Furthermore, about 80% of hospitals provided formula to healthy breastfeeding babies when it was not medically necessary, which can make learning how to breastfeed and continue to breastfeed at home even harder for mothers and babies, according to a written statement issued by the CDC.

There needs to be a "cultural change" in hospitals, said Dr. Frieden. In exchange for hospitals promoting special baby formula, it is common for hospitals to provide gift bags that include formula to give to women on discharge, which saves the hospital money for the specialty formulas.

However, "breastfeeding infants that are supplemented in the hospital unnecessarily are much less likely to continue breastfeeding exclusively or continue for longer durations once they go home," Dr. Cria Perrine, an epidemiologist from the CDC’s division of Nutrition, Physical Activity and Obesity, said during the press briefing.

One of the recommendations to support breastfeeding is for U.S. hospitals to become Baby-Friendly, indicating that breastfeeding support policies are consistent with the WHO/UNICEF’s Ten Steps to Successful Breastfeeding. Steps include giving no artificial nipples or pacifiers to breastfeeding infants, helping mothers to initiate breastfeeding within 1 hour of birth, and encouraging mothers to join breastfeeding support groups after discharge from hospitals.

"The steps are additive, and more is better: ideally all 10 steps, and they’re really not hard to get to if there’s a commitment from the top level of the hospital or hospital system to do so," Dr.

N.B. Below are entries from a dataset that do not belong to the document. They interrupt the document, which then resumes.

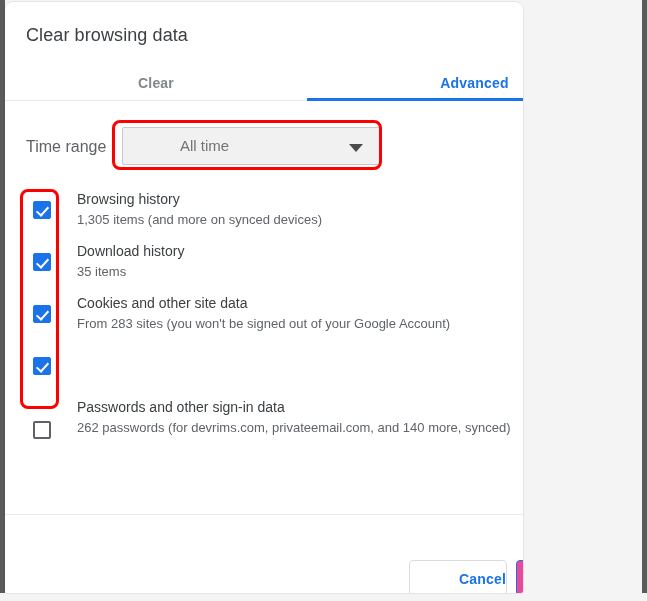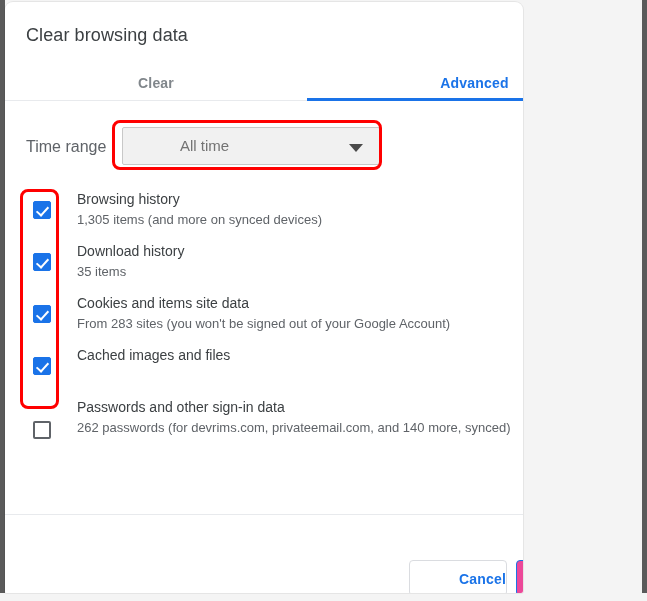"Cookies and items site data" div.option-title { text: items -> other }
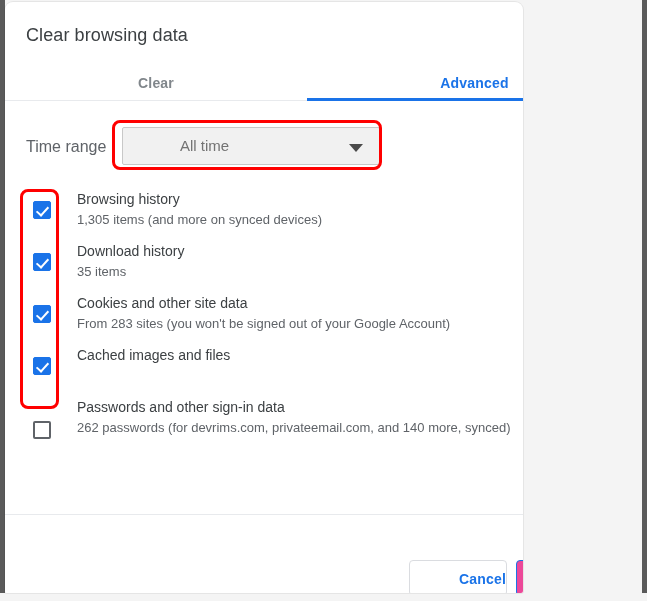"Cached images and files" div.option-title { html: <div>Cached images and files</div> -> none }
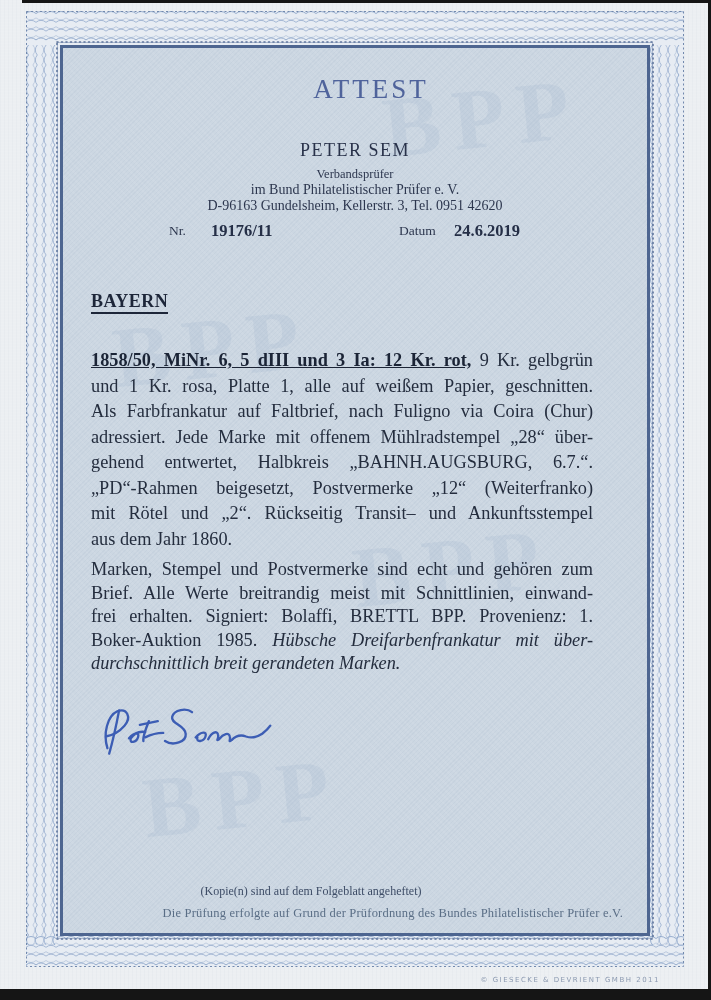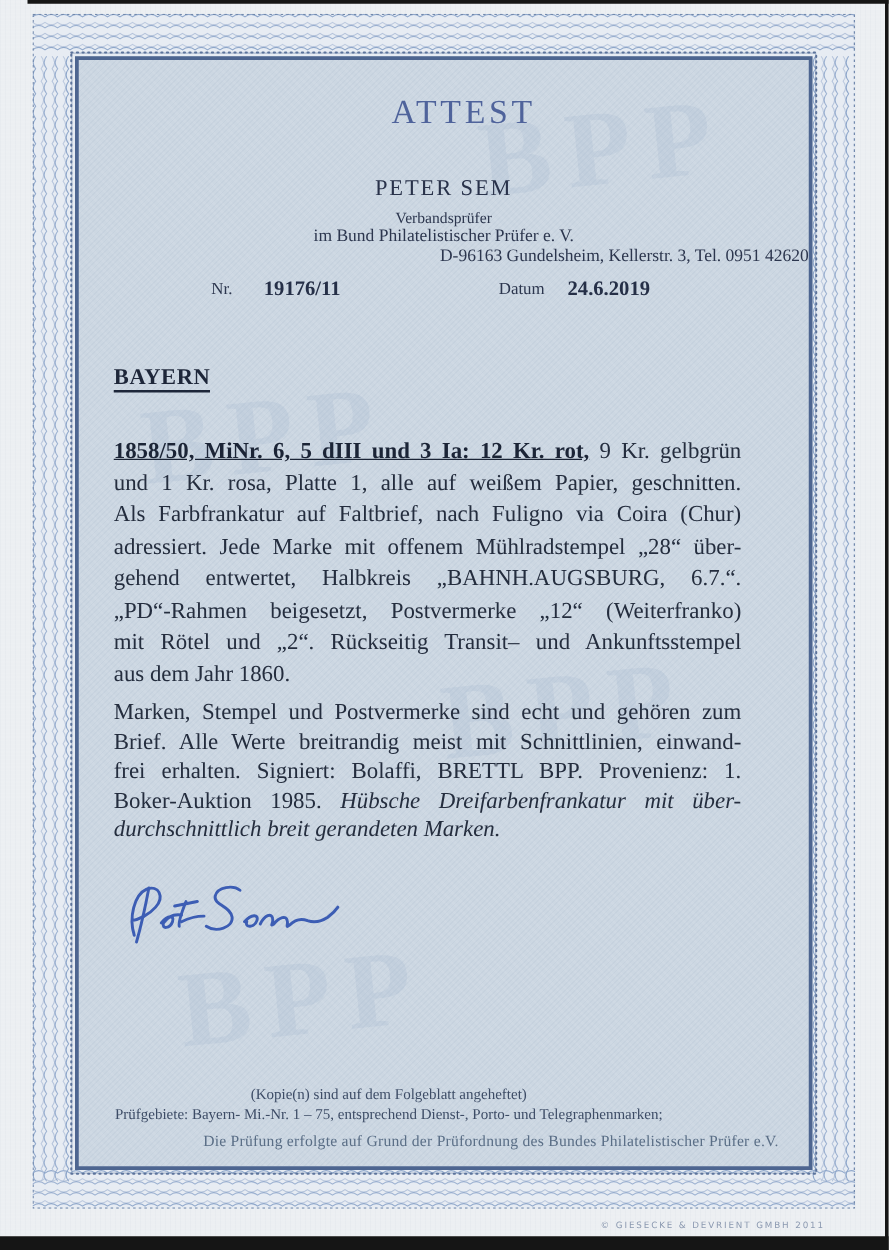"D-96163 Gundelsheim, Kellerstr. 3, Tel." .hdr-address { text-align: right -> center }
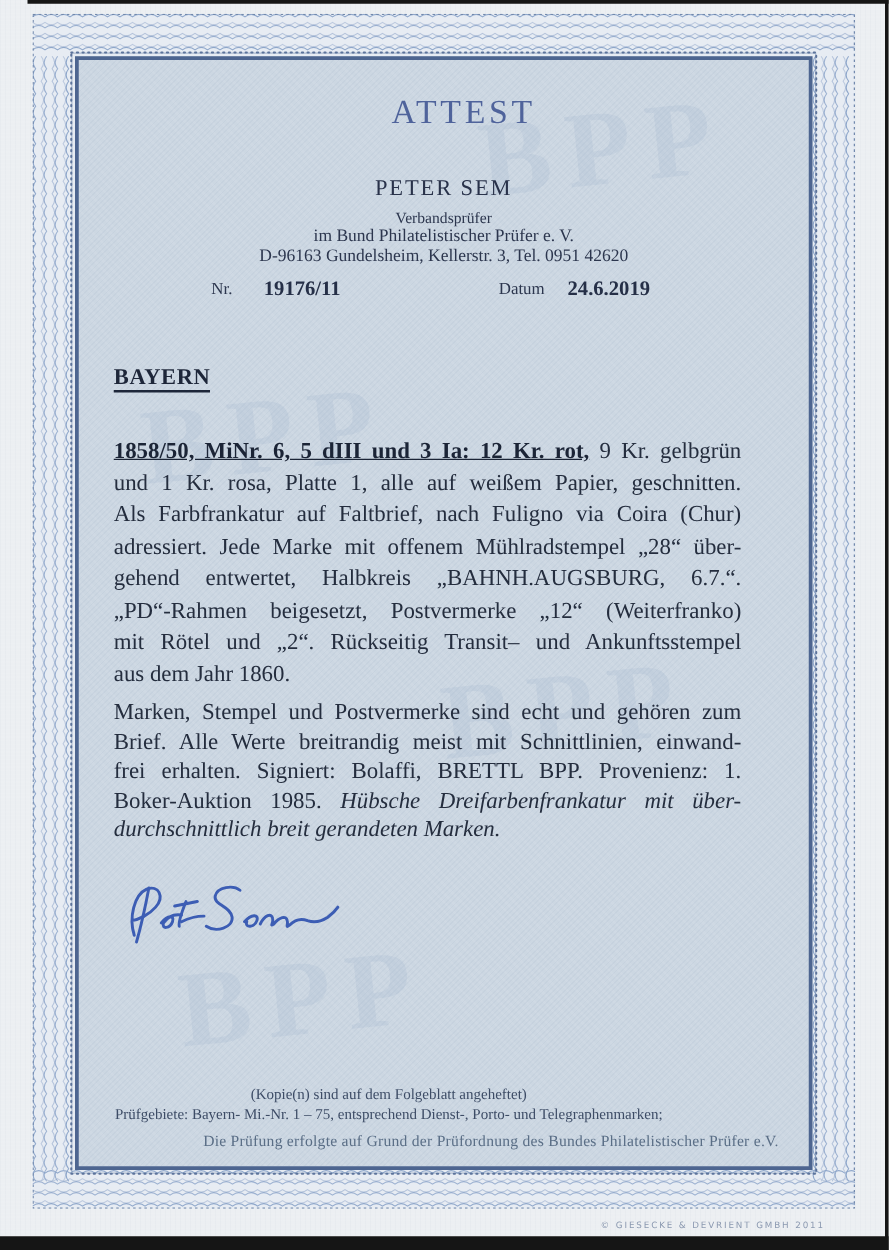"Prüfgebiete: Bayern- Mi.-Nr. 1 –" div { html: <div>Prüfgebiete: Bayern- Mi.-Nr. 1 – 75, entsprechend Dienst-, Porto- und Telegraphenmarken;</div> -> none }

Frieden said.

Earlier CDC studies found that the more Baby-Friendly practices a hospital implements, the more likely mothers will continue to breastfeed after leaving the hospital. Women were more than 10 times as likely to breastfeed at 2 months when they delivered at a hospital that practiced the 10 steps, according to Dr. Frieden.

"Baby-Friendly hospital practices work," he said. "They greatly increase the likelihood that women who want to breastfeed will breastfeed [and] that they will be breastfeeding in the hospital at discharge and months later."

In 2011, only two states, Alaska and Nebraska, had 20% or more of births in Baby-Friendly facilities, according to Baby-Friendly USA. Nineteen states, including the District of Columbia, had 0% of births in Baby-Friendly facilities in 2011. As of July 28, there are 114 Baby-Friendly hospitals and birth centers in the United States.

"At current trends, it will take more than 100 years before every baby in this country is born in a hospital where the hospital fully supports a mother’s desire to breastfeed," Dr. Frieden commented.

Community support is also an important recommendation that can lead to more successful breastfeeding. Currently only about one-fourth of hospitals practice and encourage community support, Dr. Frieden said.

"Supporting breastfeeding is something that needs to be done, not just by hospitals, but also by doctors and nurses who encourage women; by the federal government, which is promoting policies; by state and local governments that can have quality standards for hospitals and encourage hospitals to become Baby-Friendly; and by mothers and their families," he asserted.